En este rifirrafe no salió bien librado el presidente Juan Manuel Santos al plantear el diálogo y ofrecerse para promover una solución pronta, así como solicitar buen trato a los deportados colombianos. Maduro respondió a pedradas. Y en el país sonaron tímidas sus palabras ante la crítica situación que reflejan las manifestaciones. Sin embargo, creemos que es el camino correcto en este instante. La precisa exposición que hizo nuestro representante en la OEA sobre los 2.500 deportados del año pasado y los casi 600 que van este año es un buen recordatorio de la importancia de la buena vecindad y la integración. Pero habrá que estar atentos a la evolución, pues los valores democráticos no son una moneda de cambio.
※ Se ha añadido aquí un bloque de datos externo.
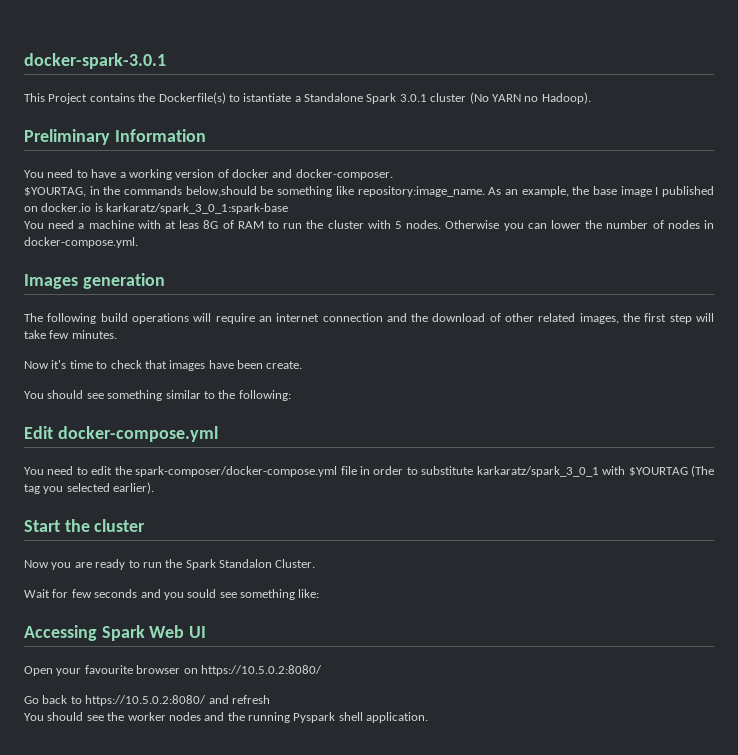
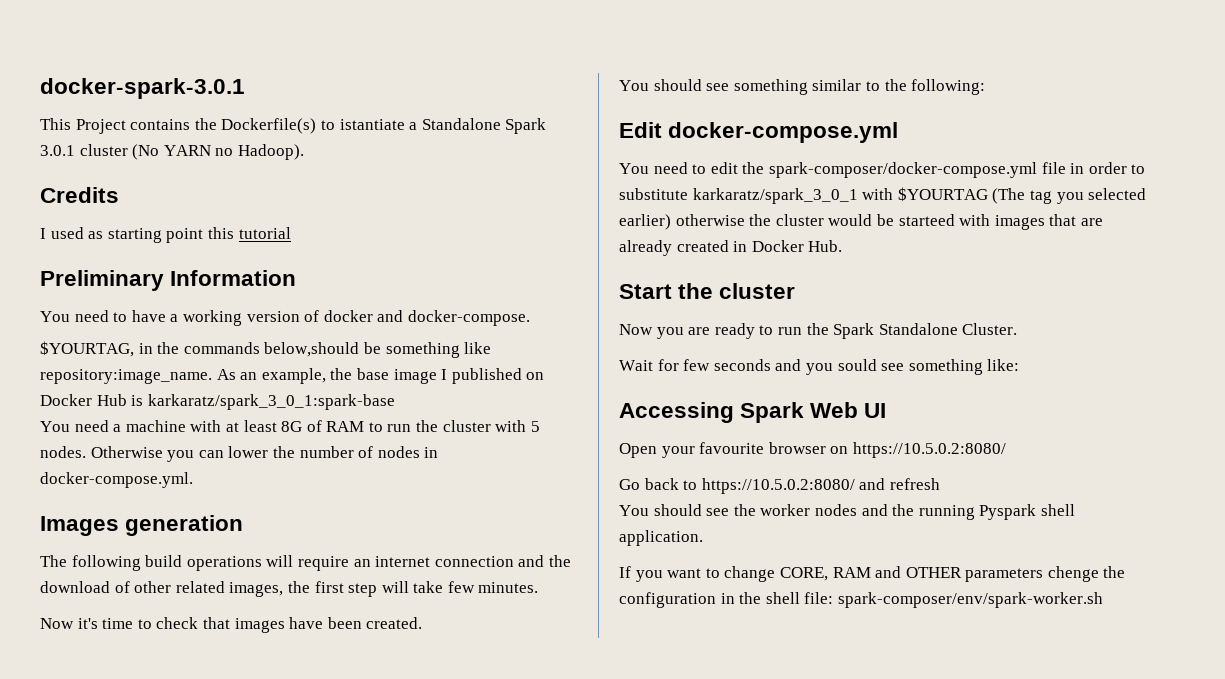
+ Credits
+ I used as starting point this tutorial
- You need to have a working version of docker and docker-composer.
+ You need to have a working version of docker and docker-compose.
- As an example, the base image I published on docker.io is karkaratz/spark_3_0_1:spark-base
+ As an example, the base image I published on Docker Hub is karkaratz/spark_3_0_1:spark-base
- You need a machine with at leas 8G of RAM to run the cluster with 5 nodes.
+ You need a machine with at least 8G of RAM to run the cluster with 5 nodes.
- Now it's time to check that images have been create.
+ Now it's time to check that images have been created.
- You need to edit the spark-composer/docker-compose.yml file in order to substitute karkaratz/spark_3_0_1 with $YOURTAG (The tag you selected earlier).
+ You need to edit the spark-composer/docker-compose.yml file in order to substitute karkaratz/spark_3_0_1 with $YOURTAG (The tag you selected earlier) otherwise the cluster would be starteed with images that are already created in Docker Hub.
- Now you are ready to run the Spark Standalon Cluster.
+ Now you are ready to run the Spark Standalone Cluster.
+ If you want to change CORE, RAM and OTHER parameters chenge the configuration in the shell file: spark-composer/env/spark-worker.sh

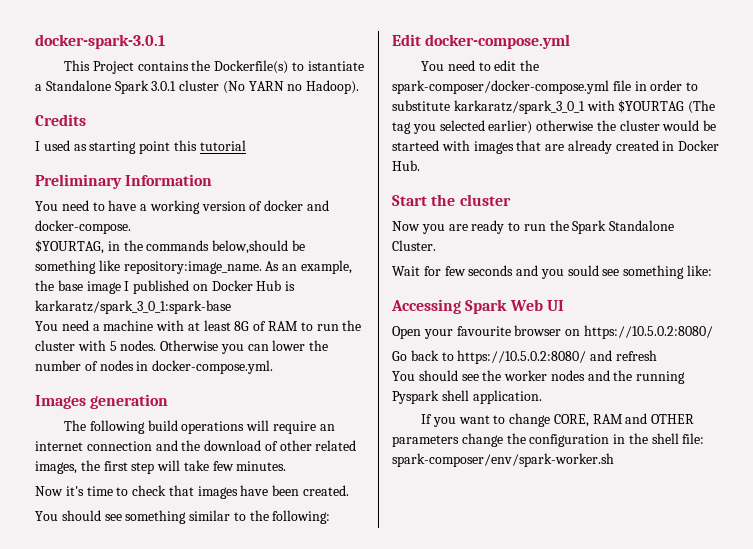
- If you want to change CORE, RAM and OTHER parameters chenge the configuration in the shell file: spark-composer/env/spark-worker.sh
+ If you want to change CORE, RAM and OTHER parameters change the configuration in the shell file: spark-composer/env/spark-worker.sh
Volviendo a la situación en Venezuela, vale suscribir las palabras de Rubén Blades a Nicolás Maduro en medio de un cruce de opiniones: “termino con una especie de ruego a los bandos enfrentados en la querida Venezuela: empiecen a sumar y dejen ya de restar. Y que se detengan los insultos y la diatriba, para que los venezolanos empiecen a conversar; que el silencio es el mejor preámbulo a un diálogo razonado”. Así sea.